:: DATA UNDER STUDY ::
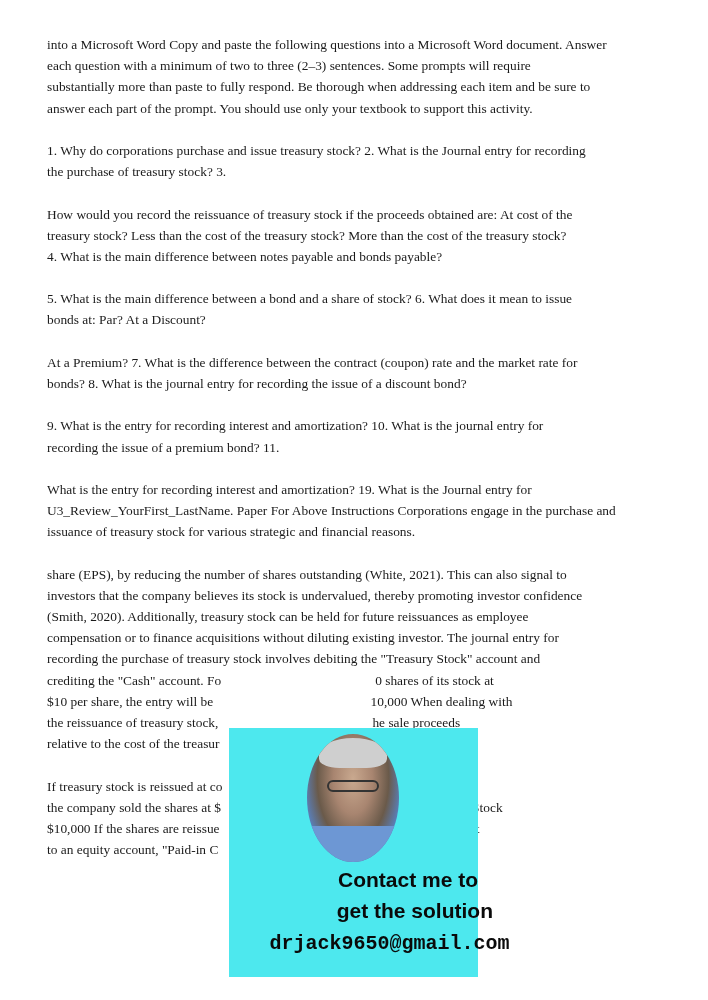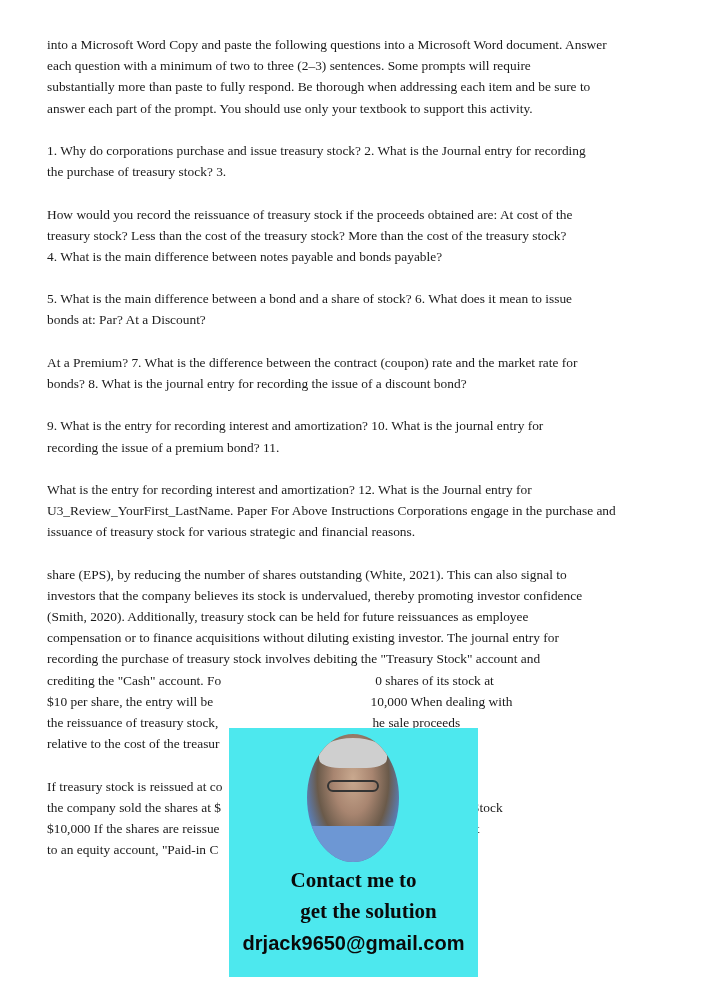--- a/index.html
+++ b/index.html
@@ -7,24 +7,24 @@
   .page { position: absolute; left: 47px; top: 34px; width: 620px;
     font-family: "Liberation Serif", "DejaVu Serif", serif; font-size: 13.4px; color: #1a1a1a; }
   .line { height: 21.2px; line-height: 21.2px; white-space: nowrap; }
   .gap { height: 21.2px; }
   .overlay { position: absolute; left: 229px; top: 728px; width: 249px; height: 249px; background: #4de8ee; }
   .portrait { position: absolute; left: 78px; top: 6px; width: 92px; height: 128px; border-radius: 50%;
     background: radial-gradient(ellipse at 50% 35%, #c9a98f 0%, #a88570 30%, #6a5a4a 55%, #5a7fb8 75%, #4f77b3 100%); overflow: hidden; }
   .portrait .hair { position: absolute; left: 12px; top: 4px; width: 68px; height: 30px; border-radius: 50% 50% 30% 30%; background: #cfcfcf; }
   .portrait .shirt { position: absolute; left: 0; bottom: 0; width: 92px; height: 36px; background: #6d97d4; }
   .portrait .glasses { position: absolute; left: 20px; top: 46px; width: 52px; height: 12px; border: 2px solid #333; border-radius: 6px; box-sizing: border-box; }
-  .cta { position: absolute; left: 0; width: 249px; text-align: center; font-family: Liberation Serif, serif; font-weight: bold; color: #0a0a0a; font-size: 21px; }
+  .cta { position: absolute; left: 0; width: 249px; text-align: right; font-family: Liberation Sans, sans-serif; font-weight: bold; color: #0a0a0a; font-size: 21px; }
   .cta1 { top: 140px; }
   .cta2 { top: 171px; padding-left: 15px; }
-  .email { position: absolute; left: 0; top: 204px; width: 249px; text-align: center; font-family: Liberation Sans, sans-serif; font-weight: bold; font-size: 20px; color: #0a0a0a; }
+  .email { position: absolute; left: 0; top: 204px; width: 249px; text-align: center; font-family: Liberation Mono, monospace; font-weight: bold; font-size: 20px; color: #0a0a0a; padding-left: 36px; }
 </style>
 </head>
 <body>
 
 <div class="page">
   <div>
     <div class="line">into a Microsoft Word Copy and paste the following questions into a Microsoft Word document. Answer</div>
     <div class="line">each question with a minimum of two to three (2–3) sentences. Some prompts will require</div>
     <div class="line">substantially more than paste to fully respond. Be thorough when addressing each item and be sure to</div>
     <div class="line">answer each part of the prompt. You should use only your textbook to support this activity.</div>
@@ -50,21 +50,21 @@
     <div class="line">At a Premium? 7. What is the difference between the contract (coupon) rate and the market rate for</div>
     <div class="line">bonds? 8. What is the journal entry for recording the issue of a discount bond?</div>
   </div>
   <div class="gap"></div>
   <div>
     <div class="line">9. What is the entry for recording interest and amortization? 10. What is the journal entry for</div>
     <div class="line">recording the issue of a premium bond? 11.</div>
   </div>
   <div class="gap"></div>
   <div>
-    <div class="line">What is the entry for recording interest and amortization? 12. What is the Journal entry for</div>
+    <div class="line">What is the entry for recording interest and amortization? 19. What is the Journal entry for</div>
     <div class="line">U3_Review_YourFirst_LastName. Paper For Above Instructions Corporations engage in the purchase and</div>
     <div class="line">issuance of treasury stock for various strategic and financial reasons.</div>
   </div>
   <div class="gap"></div>
   <div>
     <div class="line">share (EPS), by reducing the number of shares outstanding (White, 2021). This can also signal to</div>
     <div class="line">investors that the company believes its stock is undervalued, thereby promoting investor confidence</div>
     <div class="line">(Smith, 2020). Additionally, treasury stock can be held for future reissuances as employee</div>
     <div class="line">compensation or to finance acquisitions without diluting existing investor. The journal entry for</div>
     <div class="line">recording the purchase of treasury stock involves debiting the "Treasury Stock" account and</div>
:::
## WHAT THIS TASK INVOLVES:
Transcribe all of the material exactly, leaving out whatever pictures it contains.

## RESULT:
--- a/index.html
+++ b/index.html
@@ -7,24 +7,24 @@
   .page { position: absolute; left: 47px; top: 34px; width: 620px;
     font-family: "Liberation Serif", "DejaVu Serif", serif; font-size: 13.4px; color: #1a1a1a; }
   .line { height: 21.2px; line-height: 21.2px; white-space: nowrap; }
   .gap { height: 21.2px; }
   .overlay { position: absolute; left: 229px; top: 728px; width: 249px; height: 249px; background: #4de8ee; }
   .portrait { position: absolute; left: 78px; top: 6px; width: 92px; height: 128px; border-radius: 50%;
     background: radial-gradient(ellipse at 50% 35%, #c9a98f 0%, #a88570 30%, #6a5a4a 55%, #5a7fb8 75%, #4f77b3 100%); overflow: hidden; }
   .portrait .hair { position: absolute; left: 12px; top: 4px; width: 68px; height: 30px; border-radius: 50% 50% 30% 30%; background: #cfcfcf; }
   .portrait .shirt { position: absolute; left: 0; bottom: 0; width: 92px; height: 36px; background: #6d97d4; }
   .portrait .glasses { position: absolute; left: 20px; top: 46px; width: 52px; height: 12px; border: 2px solid #333; border-radius: 6px; box-sizing: border-box; }
-  .cta { position: absolute; left: 0; width: 249px; text-align: center; font-family: Liberation Serif, serif; font-weight: bold; color: #0a0a0a; font-size: 21px; }
+  .cta { position: absolute; left: 0; width: 249px; text-align: right; font-family: Liberation Sans, sans-serif; font-weight: bold; color: #0a0a0a; font-size: 21px; }
   .cta1 { top: 140px; }
   .cta2 { top: 171px; padding-left: 15px; }
-  .email { position: absolute; left: 0; top: 204px; width: 249px; text-align: center; font-family: Liberation Sans, sans-serif; font-weight: bold; font-size: 20px; color: #0a0a0a; }
+  .email { position: absolute; left: 0; top: 204px; width: 249px; text-align: center; font-family: Liberation Mono, monospace; font-weight: bold; font-size: 20px; color: #0a0a0a; padding-left: 36px; }
 </style>
 </head>
 <body>
 
 <div class="page">
   <div>
     <div class="line">into a Microsoft Word Copy and paste the following questions into a Microsoft Word document. Answer</div>
     <div class="line">each question with a minimum of two to three (2–3) sentences. Some prompts will require</div>
     <div class="line">substantially more than paste to fully respond. Be thorough when addressing each item and be sure to</div>
     <div class="line">answer each part of the prompt. You should use only your textbook to support this activity.</div>
@@ -50,21 +50,21 @@
     <div class="line">At a Premium? 7. What is the difference between the contract (coupon) rate and the market rate for</div>
     <div class="line">bonds? 8. What is the journal entry for recording the issue of a discount bond?</div>
   </div>
   <div class="gap"></div>
   <div>
     <div class="line">9. What is the entry for recording interest and amortization? 10. What is the journal entry for</div>
     <div class="line">recording the issue of a premium bond? 11.</div>
   </div>
   <div class="gap"></div>
   <div>
-    <div class="line">What is the entry for recording interest and amortization? 12. What is the Journal entry for</div>
+    <div class="line">What is the entry for recording interest and amortization? 19. What is the Journal entry for</div>
     <div class="line">U3_Review_YourFirst_LastName. Paper For Above Instructions Corporations engage in the purchase and</div>
     <div class="line">issuance of treasury stock for various strategic and financial reasons.</div>
   </div>
   <div class="gap"></div>
   <div>
     <div class="line">share (EPS), by reducing the number of shares outstanding (White, 2021). This can also signal to</div>
     <div class="line">investors that the company believes its stock is undervalued, thereby promoting investor confidence</div>
     <div class="line">(Smith, 2020). Additionally, treasury stock can be held for future reissuances as employee</div>
     <div class="line">compensation or to finance acquisitions without diluting existing investor. The journal entry for</div>
     <div class="line">recording the purchase of treasury stock involves debiting the "Treasury Stock" account and</div>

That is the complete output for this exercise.